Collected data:
----
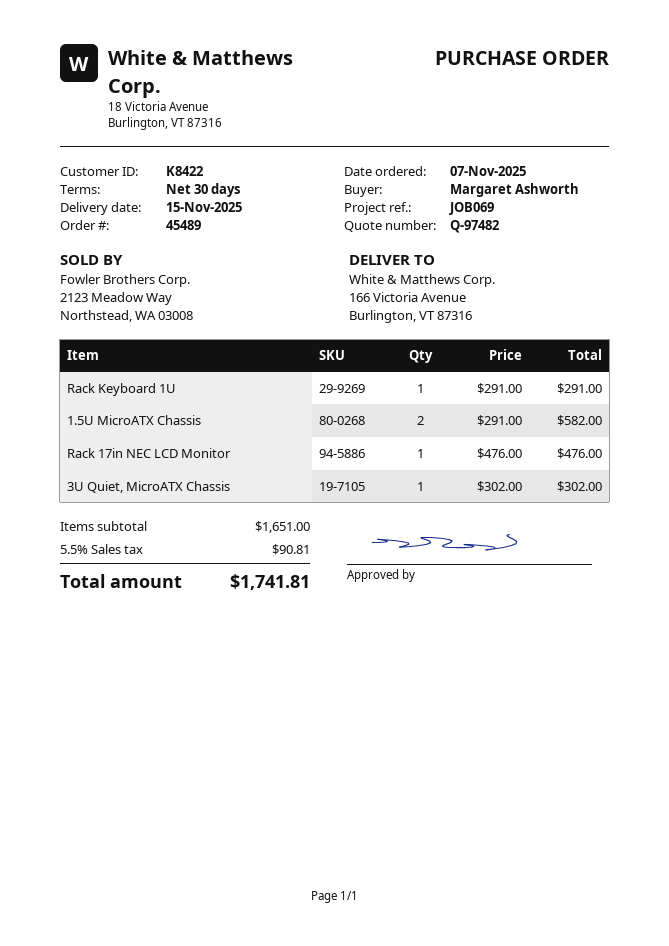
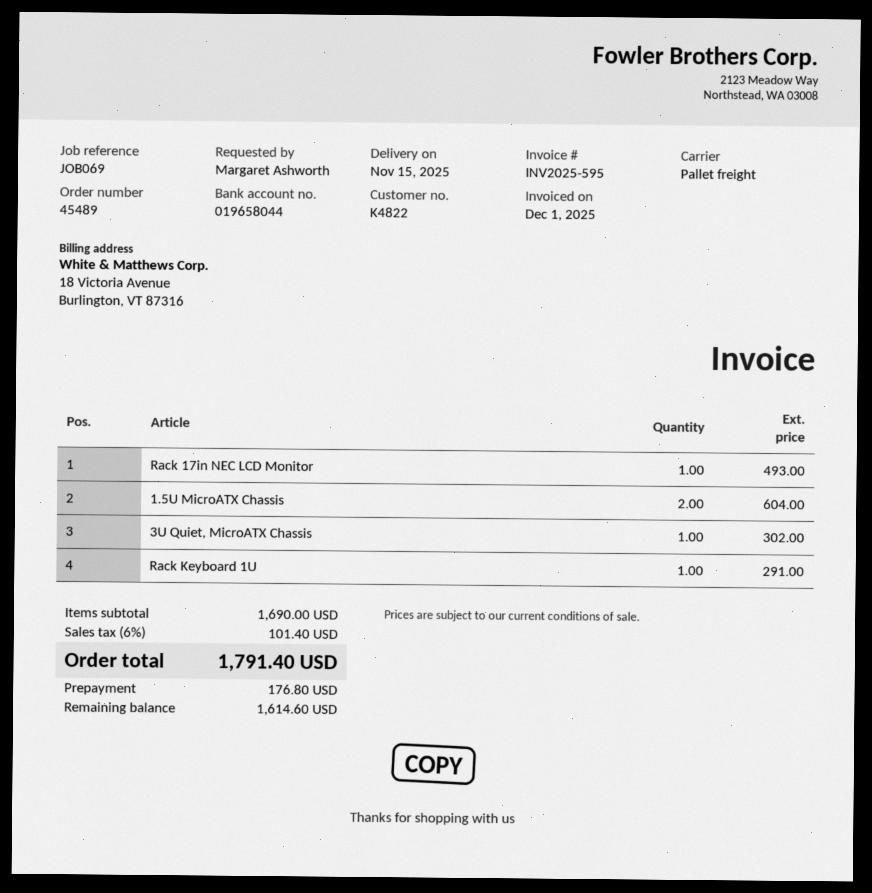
customer number: K8422 -> K4822
1.5U MicroATX Chassis: 2 for 582.00 -> 2 for 604.00
Rack 17in NEC LCD Monitor: 1 for 476.00 -> 1 for 493.00
subtotal: 1651.00 -> 1690.00
tax: 5.5% = 90.81 -> 6% = 101.40
total: 1741.81 -> 1791.40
----
Exercise details: Only the lines from the one containing "subtotal: 1651.00 -> 1690.00" through the final line of the records above should be printed, exactly as they stand.

Your response:
subtotal: 1651.00 -> 1690.00
tax: 5.5% = 90.81 -> 6% = 101.40
total: 1741.81 -> 1791.40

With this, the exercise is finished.